Modulegraph2 internals

Warning

Everything documented in this file is private to the implementation of modulegraph and should not be relied on by users of the module.

Please file and issue if you do need functionality documented here, and include the use case you need the functionality for.

Package structure

The modulegraph2 package contains a number of submodules that actually implement the behavior, with code separated in logical modules.

All submodules with a name that start with an underscore are private, and that’s also true for all names defined in those modules unless they are explicitly exported by the package __init__.py file.

Module “_ast_tools”: working with the AST for a module

Tools for working with the AST for a module. This currently just defines a function for extracting information about import statements from the AST.

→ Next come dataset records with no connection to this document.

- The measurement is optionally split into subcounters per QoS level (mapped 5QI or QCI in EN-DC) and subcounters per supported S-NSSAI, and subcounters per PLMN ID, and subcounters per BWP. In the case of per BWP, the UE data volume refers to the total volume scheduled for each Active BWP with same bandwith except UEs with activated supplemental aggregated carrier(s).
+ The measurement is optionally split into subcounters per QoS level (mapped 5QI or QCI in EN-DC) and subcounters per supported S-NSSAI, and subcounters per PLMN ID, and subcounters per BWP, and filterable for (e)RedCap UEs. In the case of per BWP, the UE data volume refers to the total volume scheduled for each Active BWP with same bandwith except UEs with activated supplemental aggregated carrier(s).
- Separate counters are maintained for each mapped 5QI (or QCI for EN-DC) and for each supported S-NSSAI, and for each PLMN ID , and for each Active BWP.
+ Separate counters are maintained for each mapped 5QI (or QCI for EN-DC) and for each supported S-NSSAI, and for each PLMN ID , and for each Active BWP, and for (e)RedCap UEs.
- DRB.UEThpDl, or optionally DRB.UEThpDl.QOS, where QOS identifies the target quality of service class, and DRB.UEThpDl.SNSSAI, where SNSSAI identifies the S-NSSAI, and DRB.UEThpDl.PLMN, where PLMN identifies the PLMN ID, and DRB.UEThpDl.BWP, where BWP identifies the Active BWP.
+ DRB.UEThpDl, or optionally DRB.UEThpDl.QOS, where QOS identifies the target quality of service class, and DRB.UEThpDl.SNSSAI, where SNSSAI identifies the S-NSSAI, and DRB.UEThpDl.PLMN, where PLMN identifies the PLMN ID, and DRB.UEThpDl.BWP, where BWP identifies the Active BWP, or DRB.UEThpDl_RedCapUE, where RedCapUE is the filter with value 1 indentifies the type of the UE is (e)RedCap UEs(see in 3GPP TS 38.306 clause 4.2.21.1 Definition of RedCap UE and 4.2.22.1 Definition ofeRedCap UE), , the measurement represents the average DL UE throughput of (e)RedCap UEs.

modulegraph2._ast_tools.extract_ast_info(node: AST) Iterator[ImportInfo]

Scan the AST for a module to look for import statements.

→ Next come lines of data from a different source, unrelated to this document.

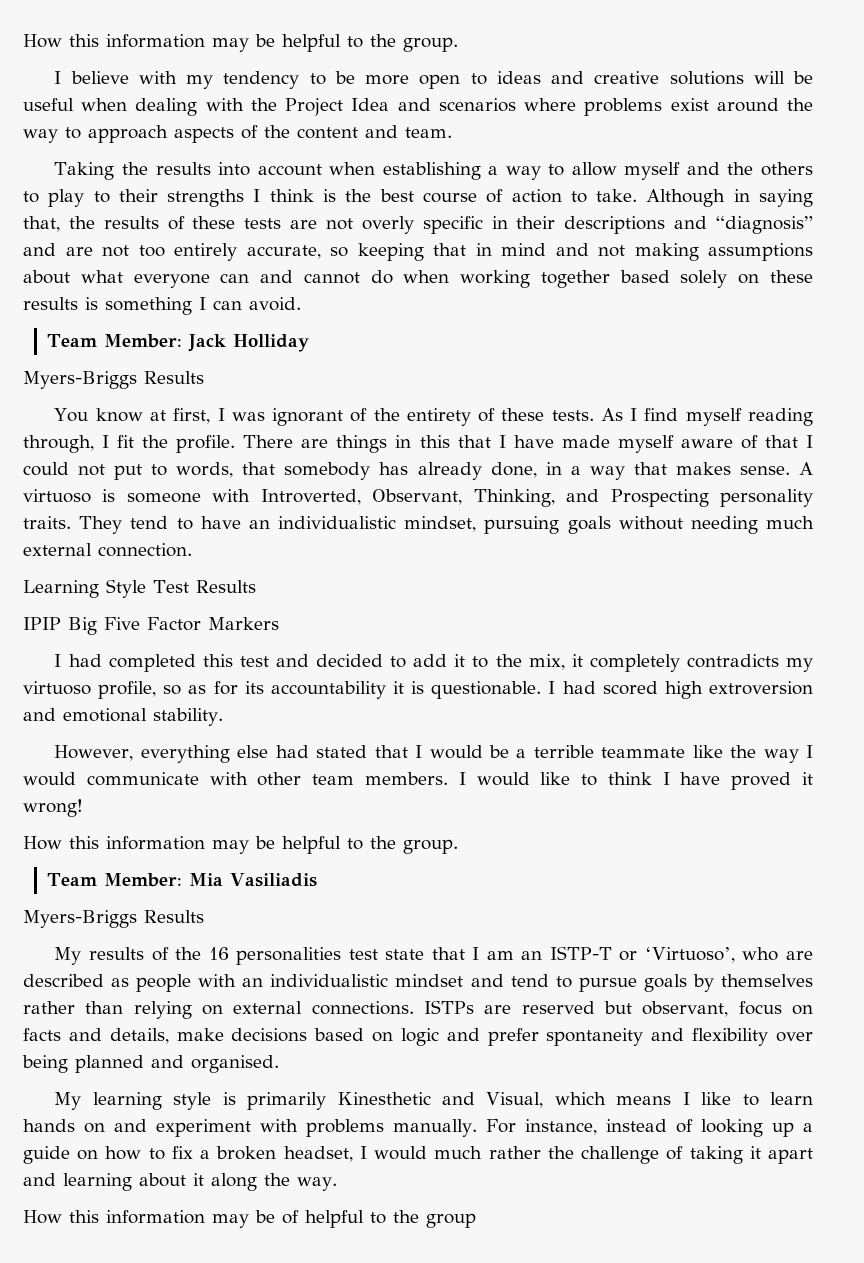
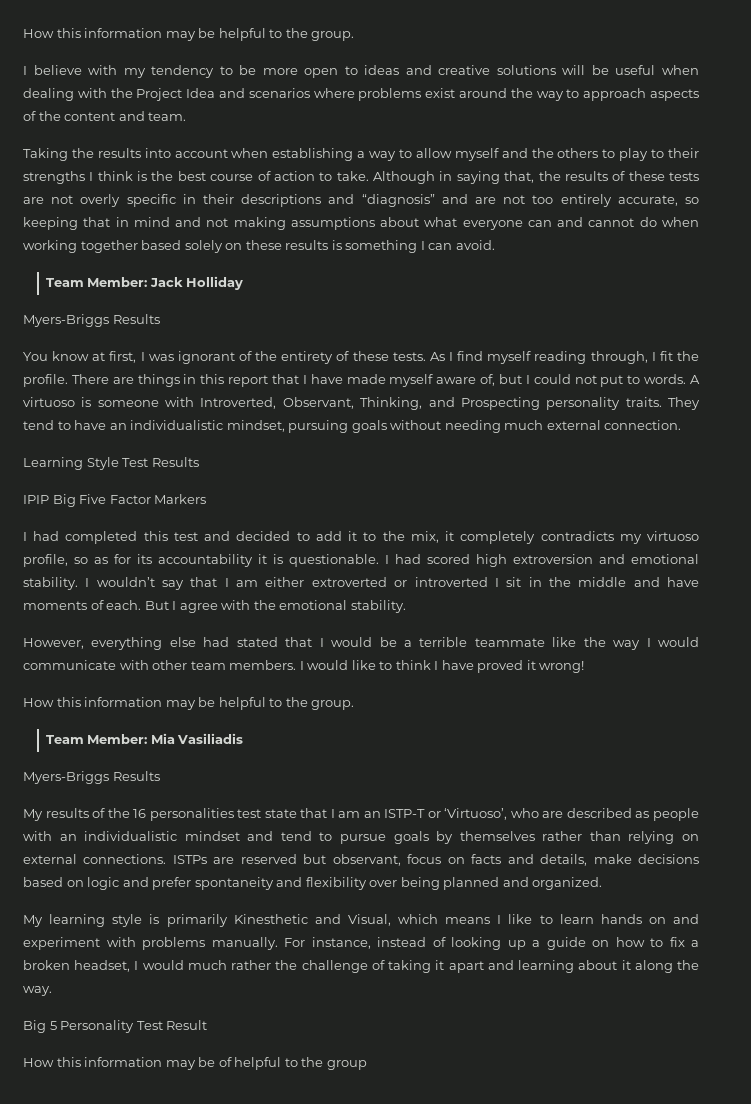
- There are things in this that I have made myself aware of that I could not put to words, that somebody has already done, in a way that makes sense.
+ There are things in this report that I have made myself aware of, but I could not put to words.
+ I wouldn’t say that I am either extroverted or introverted I sit in the middle and have moments of each. But I agree with the emotional stability.
- ISTPs are reserved but observant, focus on facts and details, make decisions based on logic and prefer spontaneity and flexibility over being planned and organised.
+ ISTPs are reserved but observant, focus on facts and details, make decisions based on logic and prefer spontaneity and flexibility over being planned and organized.
+ Big 5 Personality Test Result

The AST scanner gives the most detailed information about import statements, and includes information about renames (import ... as ...), and the location of imports (global, in a function, in a try/except statement, in a conditional statement).

The scanner explicitly manages a work queue and will not recurse to avoid exhausting the stack.

Parameters

node – The AST for a module

Returns

An iterator that yields information about all located import statements

Module “_bytecode_tools”: working with the bytecode for a module

Tools for working with the bytecode for a module. This currently just defines a function for extracting information about import statements and the use of global names.

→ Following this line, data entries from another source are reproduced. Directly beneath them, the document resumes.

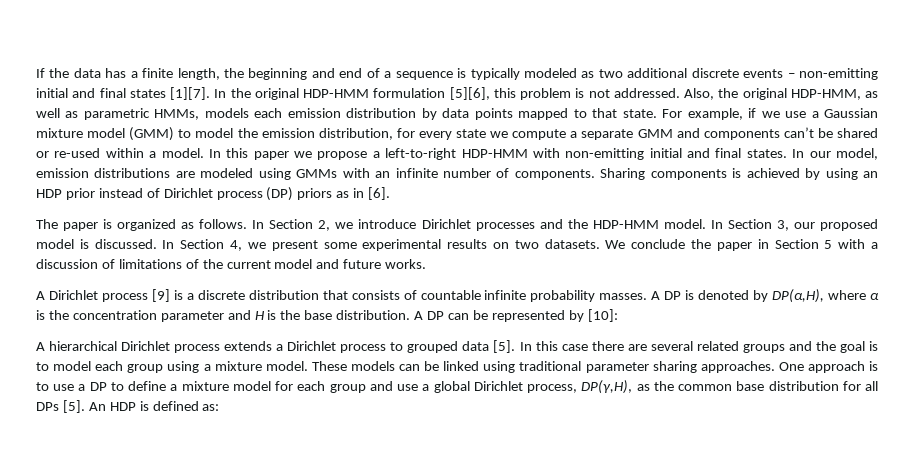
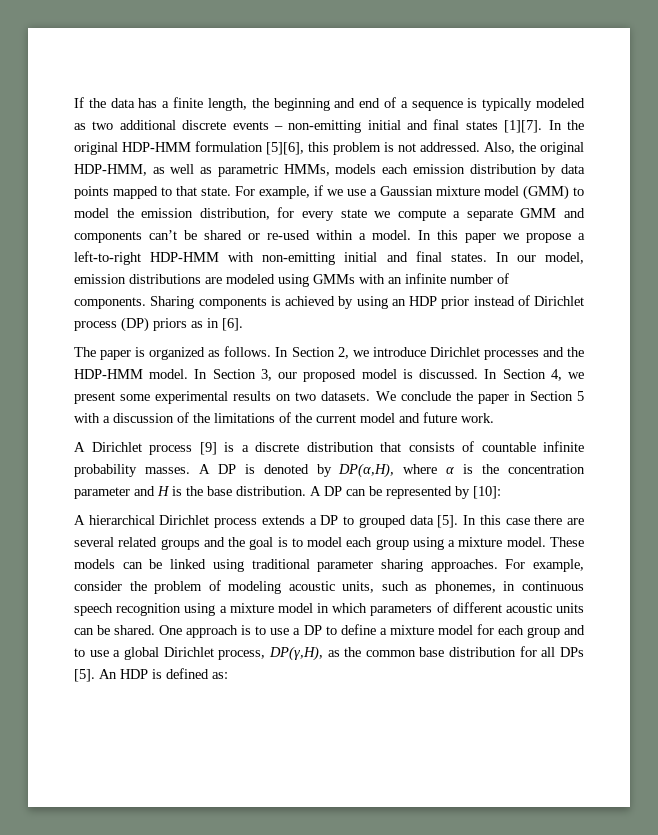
- We conclude the paper in Section 5 with a discussion of limitations of the current model and future works.
+ We conclude the paper in Section 5 with a discussion of the limitations of the current model and future work.
- A hierarchical Dirichlet process extends a Dirichlet process to grouped data [5].
+ A hierarchical Dirichlet process extends a DP to grouped data [5].
+ For example, consider the problem of modeling acoustic units, such as phonemes, in continuous speech recognition using a mixture model in which parameters of different acoustic units can be shared.
- One approach is to use a DP to define a mixture model for each group and use a global Dirichlet process, DP(γ,H), as the common base distribution for all DPs [5].
+ One approach is to use a DP to define a mixture model for each group and to use a global Dirichlet process, DP(γ,H), as the common base distribution for all DPs [5].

modulegraph2._bytecode_tools._all_code_objects(code: code) Iterator[Tuple[code, List[code]]]

Yield all code objects directly and indirectly referenced from code (including code itself).

This could explicitly manages a work queue and does not recurse to avoid exhausting the stack.

Parameters

code – A code object

Returns

An iterator that yields tuples (child_code, parents), where parents is a list all code objects in the reference chain from code.

modulegraph2._bytecode_tools._extract_single(code: code, is_function_code: bool, is_class_code: bool)

Extract import information from a single bytecode object (without recursing into child objects).

Parameters
  • code – The code object to process

  • is_function_code – True if this is a code object for a function or anything in a function.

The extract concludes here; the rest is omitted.